### How to complete this task
Retype the opening lines of the listing below, ending with the line that contains "join by network", and leave out any pictures.

### Given records
-- Opening Marker --
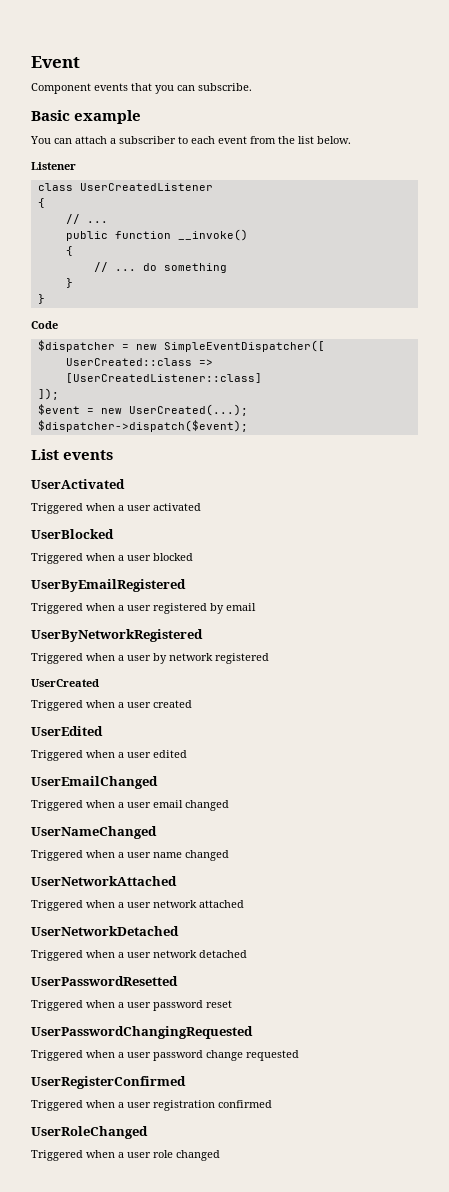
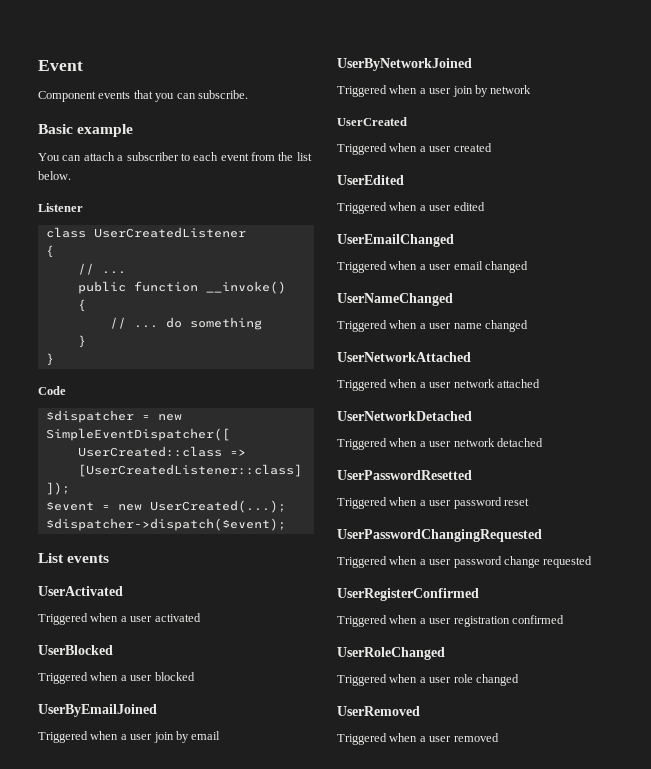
- UserByEmailRegistered
- Triggered when a user registered by email
+ UserByEmailJoined
+ Triggered when a user join by email
- UserByNetworkRegistered
- Triggered when a user by network registered
+ UserByNetworkJoined
+ Triggered when a user join by network
+ UserRemoved
+ Triggered when a user removed

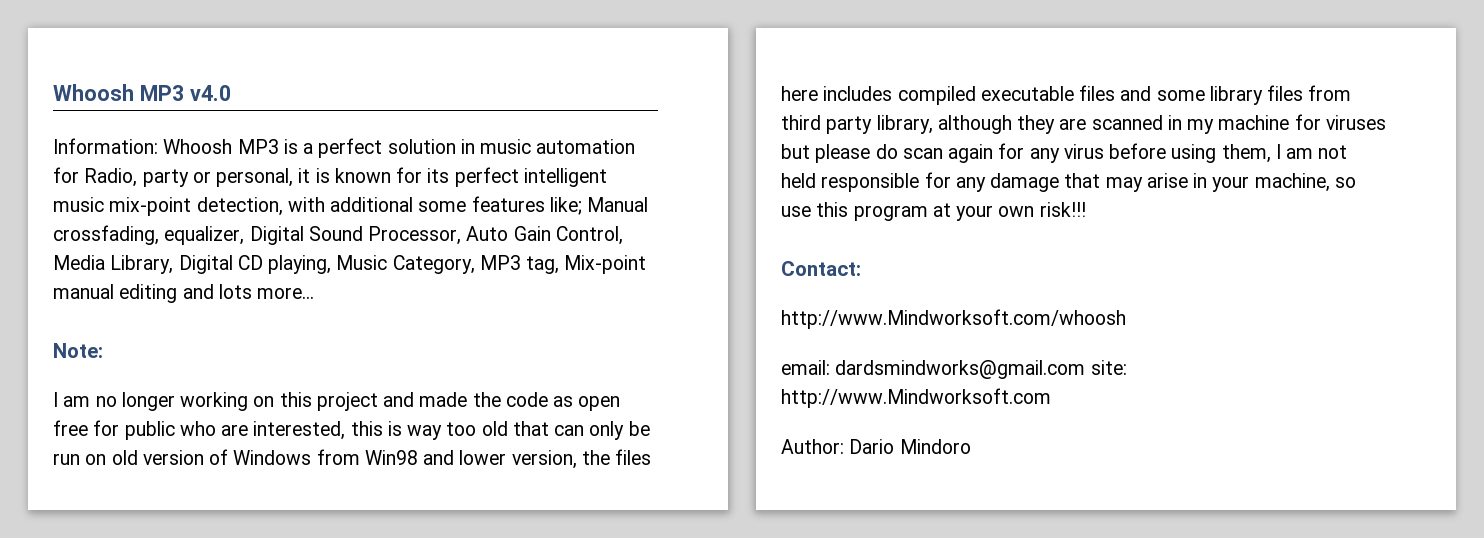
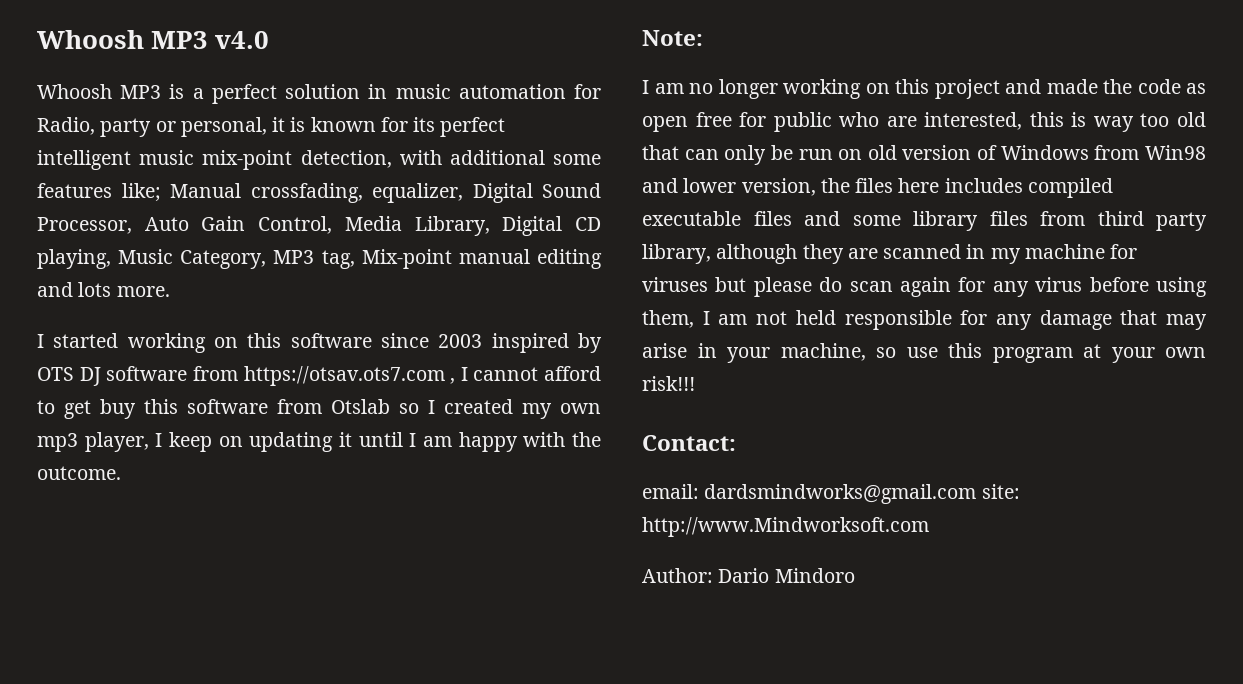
- Information: Whoosh MP3 is a perfect solution in music automation for Radio, party or personal, it is known for its perfect intelligent music mix-point detection, with additional some features like; Manual crossfading, equalizer, Digital Sound Processor, Auto Gain Control, Media Library, Digital CD playing, Music Category, MP3 tag, Mix-point manual editing and lots more...
+ Whoosh MP3 is a perfect solution in music automation for Radio, party or personal, it is known for its perfect intelligent music mix-point detection, with additional some features like; Manual crossfading, equalizer, Digital Sound Processor, Auto Gain Control, Media Library, Digital CD playing, Music Category, MP3 tag, Mix-point manual editing and lots more.
+ I started working on this software since 2003 inspired by OTS DJ software from https://otsav.ots7.com , I cannot afford to get buy this software from Otslab so I created my own mp3 player, I keep on updating it until I am happy with the outcome.
- http://www.Mindworksoft.com/whoosh

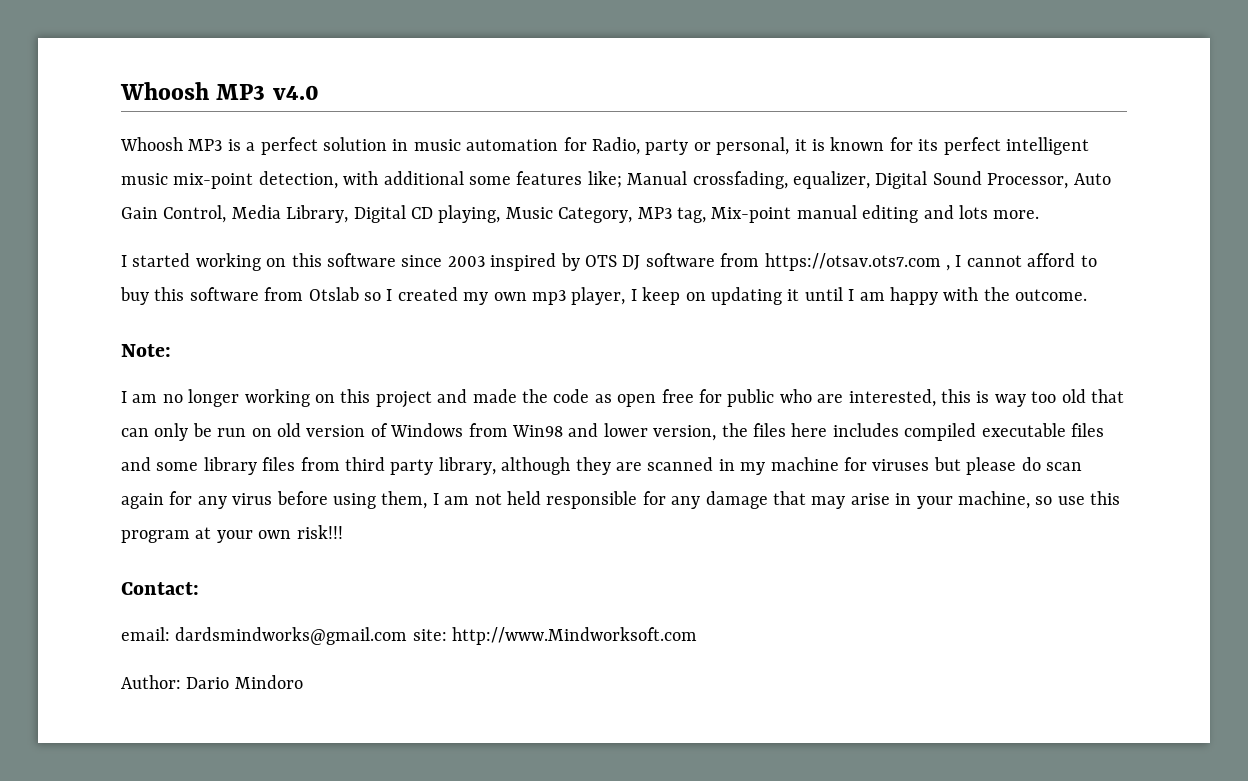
- I started working on this software since 2003 inspired by OTS DJ software from https://otsav.ots7.com , I cannot afford to get buy this software from Otslab so I created my own mp3 player, I keep on updating it until I am happy with the outcome.
+ I started working on this software since 2003 inspired by OTS DJ software from https://otsav.ots7.com , I cannot afford to buy this software from Otslab so I created my own mp3 player, I keep on updating it until I am happy with the outcome.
-- Closing Marker --
### Solution
- UserByEmailRegistered
- Triggered when a user registered by email
+ UserByEmailJoined
+ Triggered when a user join by email
- UserByNetworkRegistered
- Triggered when a user by network registered
+ UserByNetworkJoined
+ Triggered when a user join by network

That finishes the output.